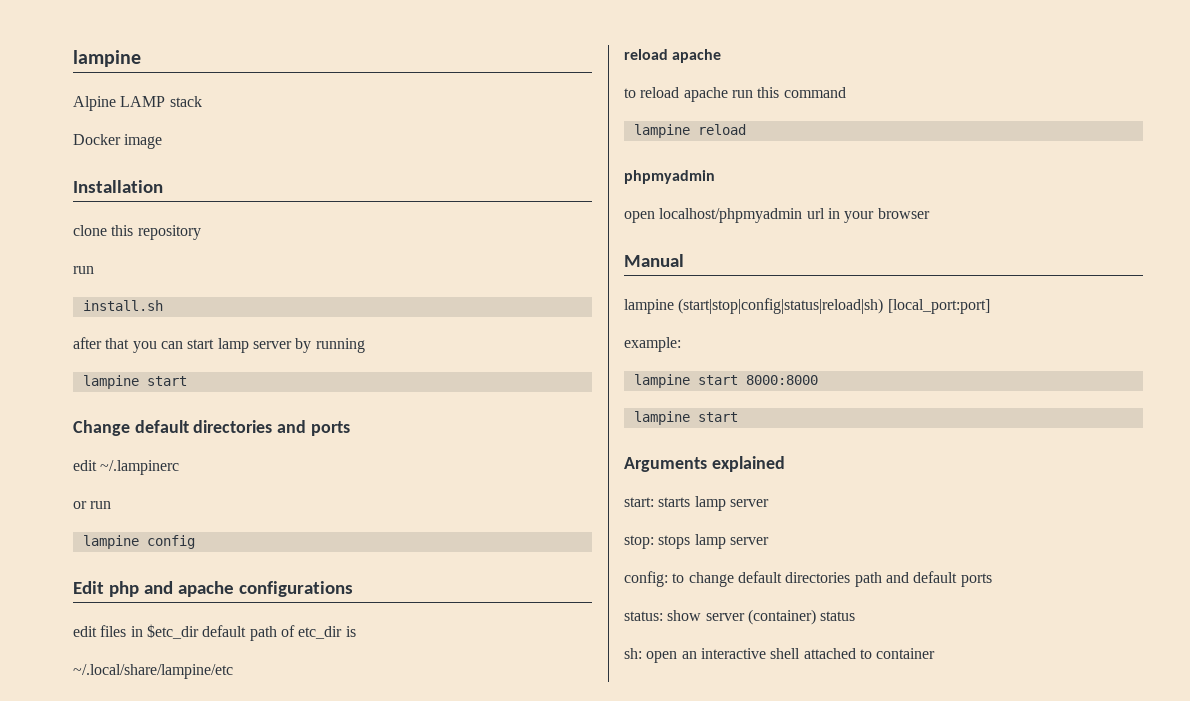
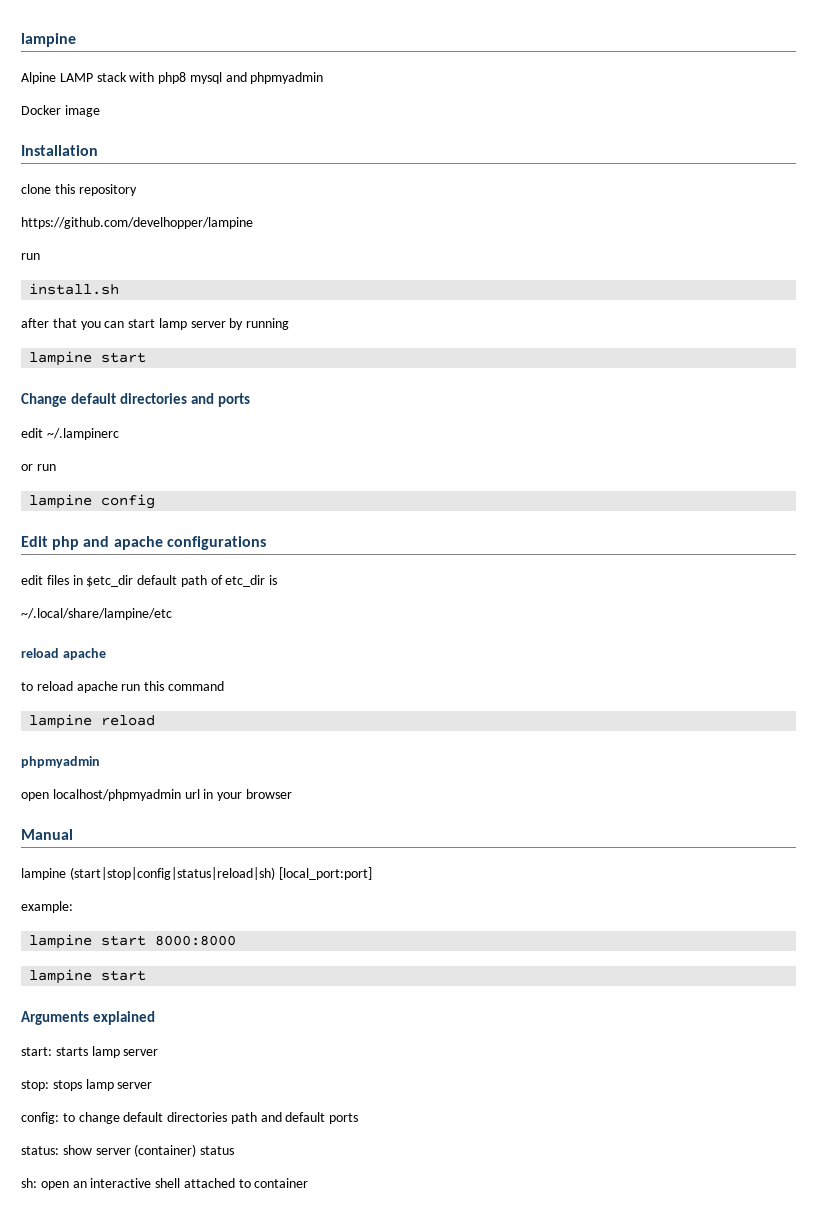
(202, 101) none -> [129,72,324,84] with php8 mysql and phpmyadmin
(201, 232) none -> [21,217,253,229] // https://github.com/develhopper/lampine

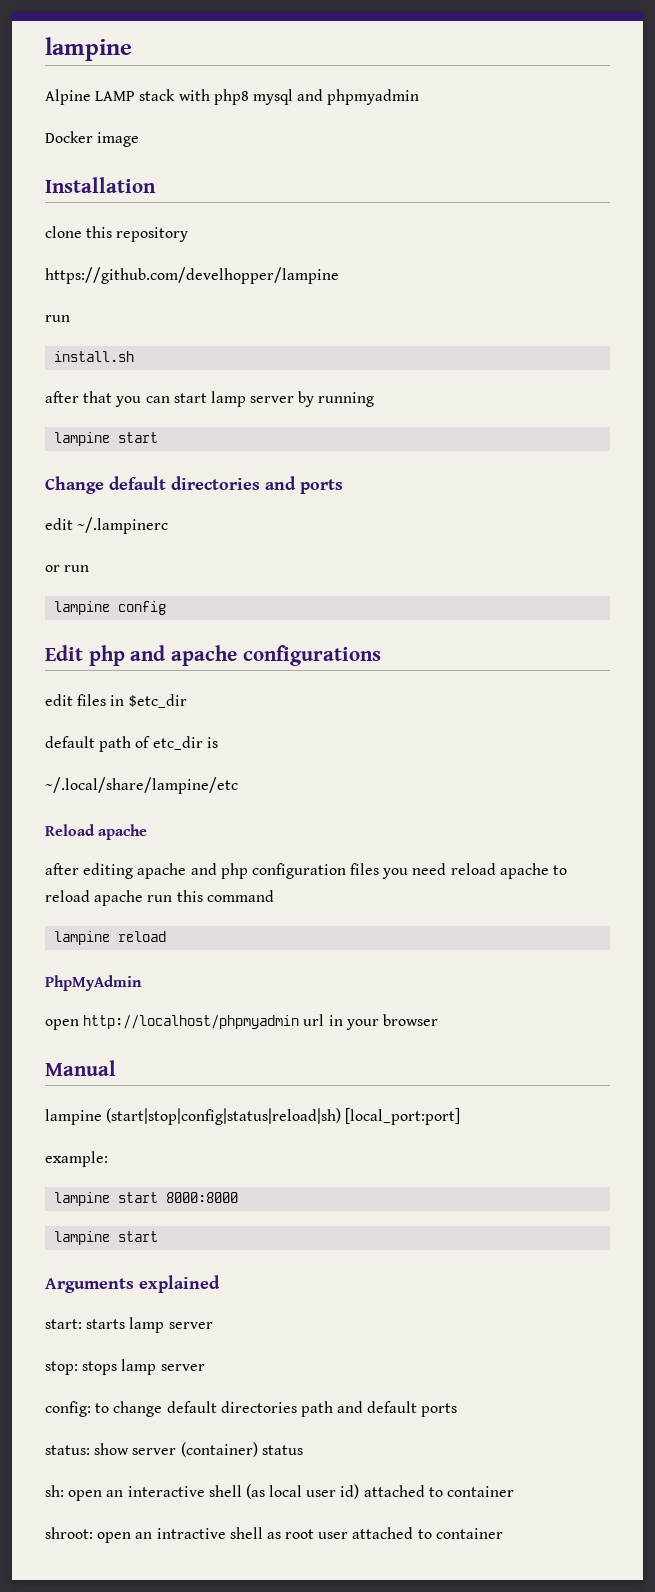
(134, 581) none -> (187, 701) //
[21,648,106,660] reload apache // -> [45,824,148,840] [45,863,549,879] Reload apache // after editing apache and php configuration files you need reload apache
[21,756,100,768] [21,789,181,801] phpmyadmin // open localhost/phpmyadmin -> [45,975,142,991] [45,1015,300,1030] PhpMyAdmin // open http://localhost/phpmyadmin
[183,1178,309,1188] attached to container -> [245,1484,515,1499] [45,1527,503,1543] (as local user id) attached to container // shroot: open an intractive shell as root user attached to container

WHAT TO WORK ON: Please print exactly the lines from the one containing "[21,648,106,660] reload apache" through the last line of the records, both included, and nothing else.

SOLUTION FOR THIS TASK:
[21,648,106,660] reload apache // -> [45,824,148,840] [45,863,549,879] Reload apache // after editing apache and php configuration files you need reload apache
[21,756,100,768] [21,789,181,801] phpmyadmin // open localhost/phpmyadmin -> [45,975,142,991] [45,1015,300,1030] PhpMyAdmin // open http://localhost/phpmyadmin
[183,1178,309,1188] attached to container -> [245,1484,515,1499] [45,1527,503,1543] (as local user id) attached to container // shroot: open an intractive shell as root user attached to container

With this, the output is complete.